When XML Turns Dangerous: Protecting Your Systems from Direct XXE Attacks

Published in

InfoSec Write-ups

11 min readDec 10, 2024

Understanding Direct XXE: What’s Happening?

Direct XXE attacks exploit the way XML parsers handle external entities. When an XML document includes an external entity declaration, the parser fetches the referenced resource — a file, a web address, or even another service. If the parser doesn’t explicitly block this behaviour, attackers can access sensitive files, steal data, or perform unauthorized actions.

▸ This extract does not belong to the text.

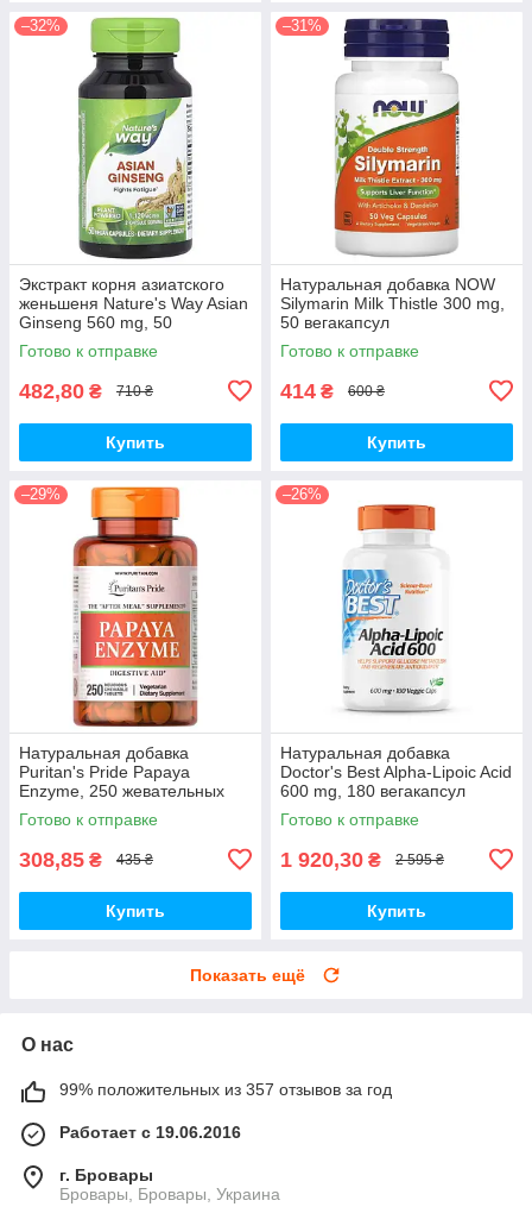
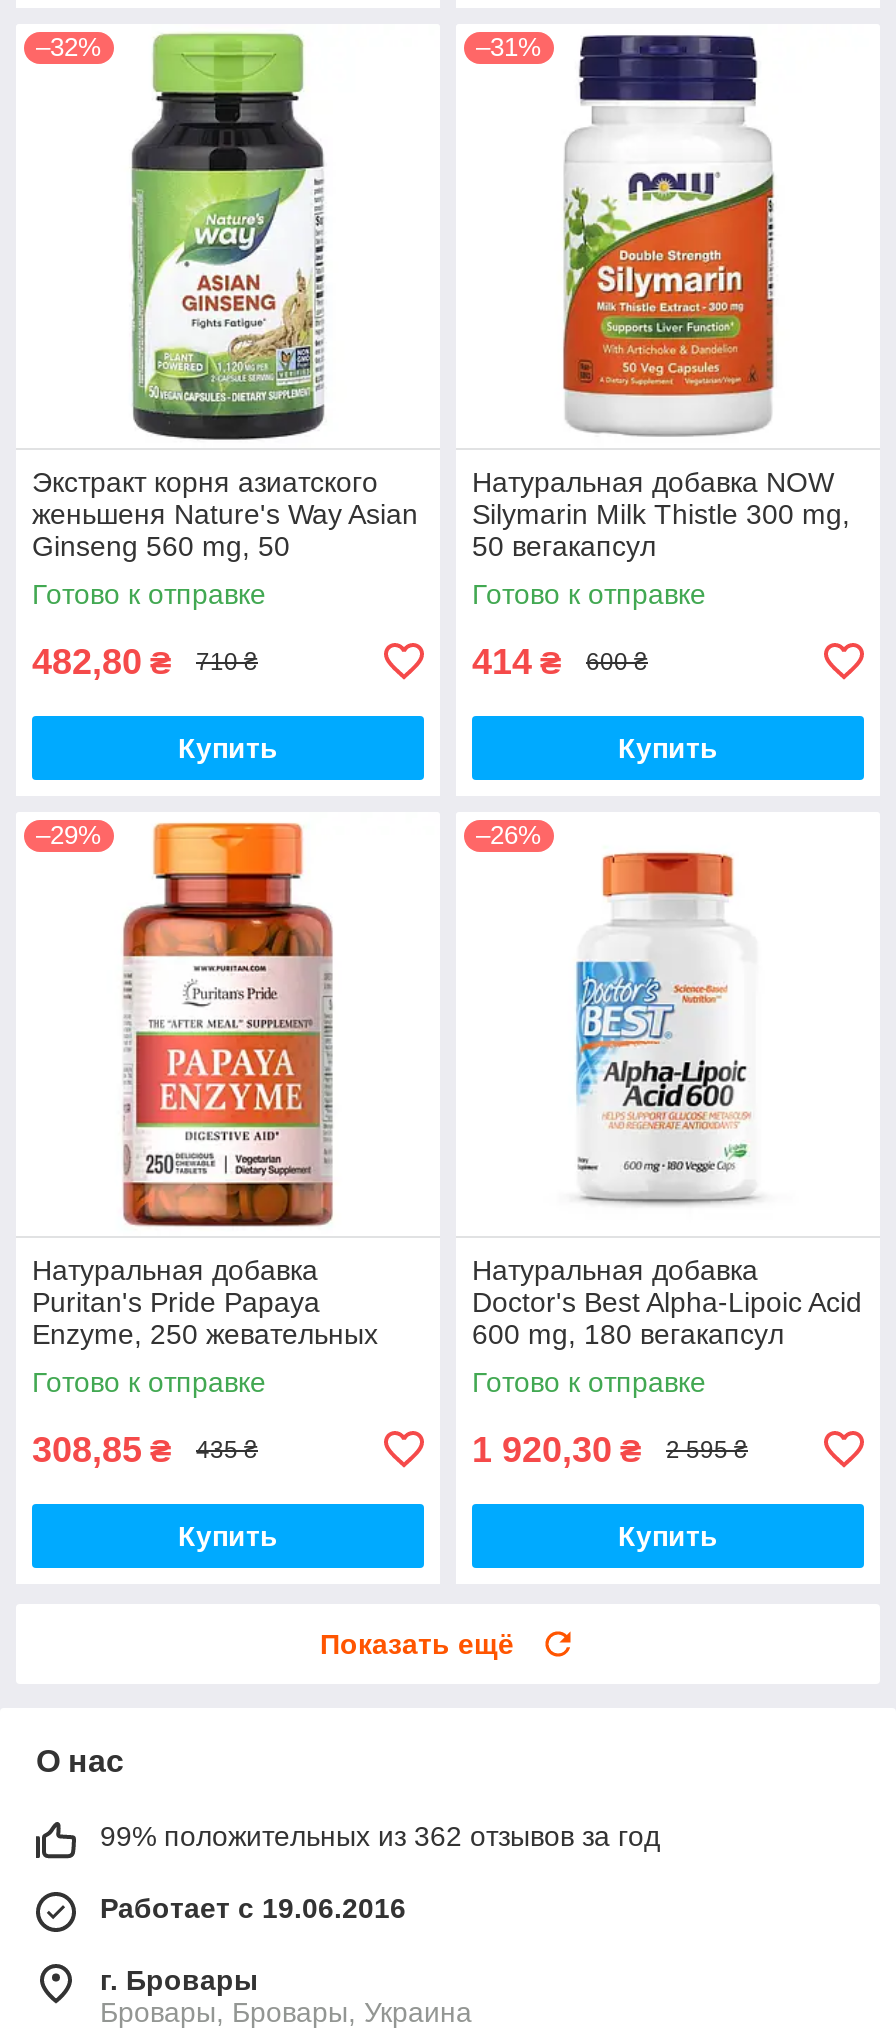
[59,1080,392,1099] 99% положительных из 357 отзывов за год -> [100,1820,660,1852] 99% положительных из 362 отзывов за год

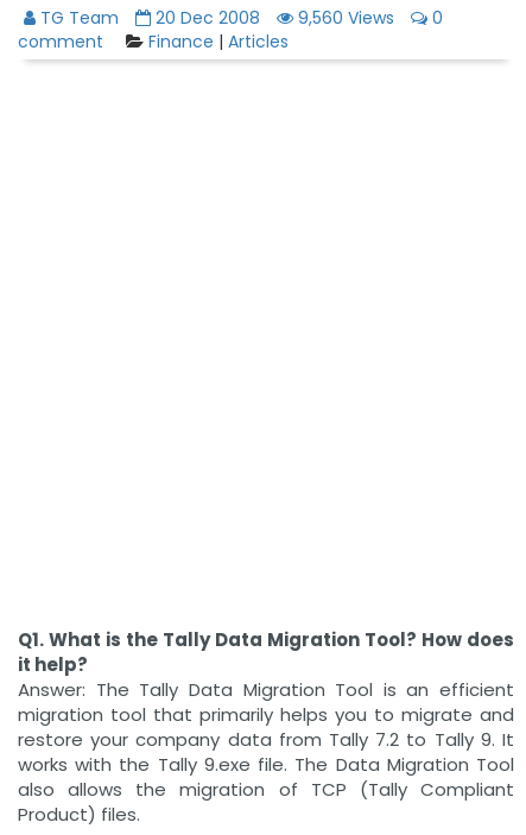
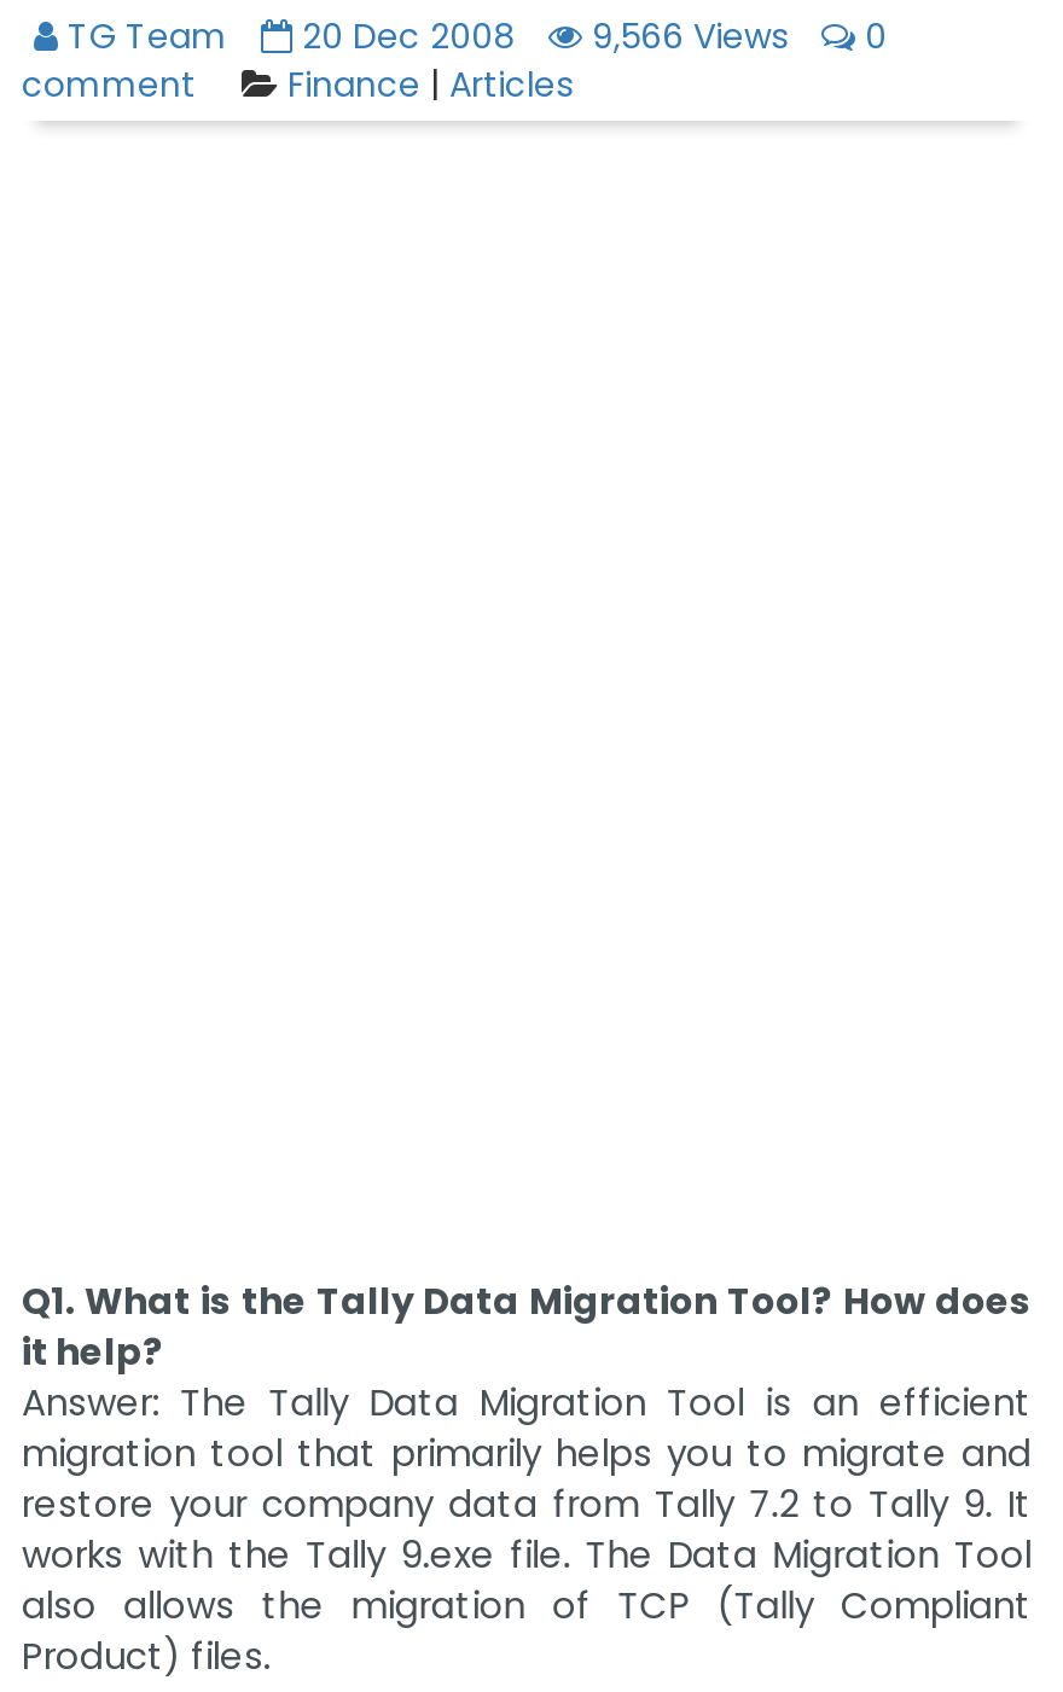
[36,6,443,30] TG Team 20 Dec 2008 9,560 Views 0 -> [58,12,887,60] TG Team 20 Dec 2008 9,566 Views 0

How Direct XXE Works: A Step-by-Step Breakdown

Scenario: MegaBank’s Screenshot Feature

MegaBank offers a feature allowing users to send a screenshot of their current account page to customer support. The feature involves the following steps:

User Interaction:

The user clicks the “Send Screenshot” button on the MegaBank web page.
The browser fetches the visible HTML content of the page.

Serialization:

The browser serializes the HTML content into XML format using JavaScript. The content of the #content div is serialized into a string representation of XML using XMLSerializer.

Sending the XML:

The serialized XML content is sent via an HTTP POST request to the server. This request is used XMLHttpRequest to send the serialized content to the endpoint /screenshot.

Server-Side Processing:

On the server side, the XML is parsed and processed (e.g., converting it into a JPG image to send to customer support).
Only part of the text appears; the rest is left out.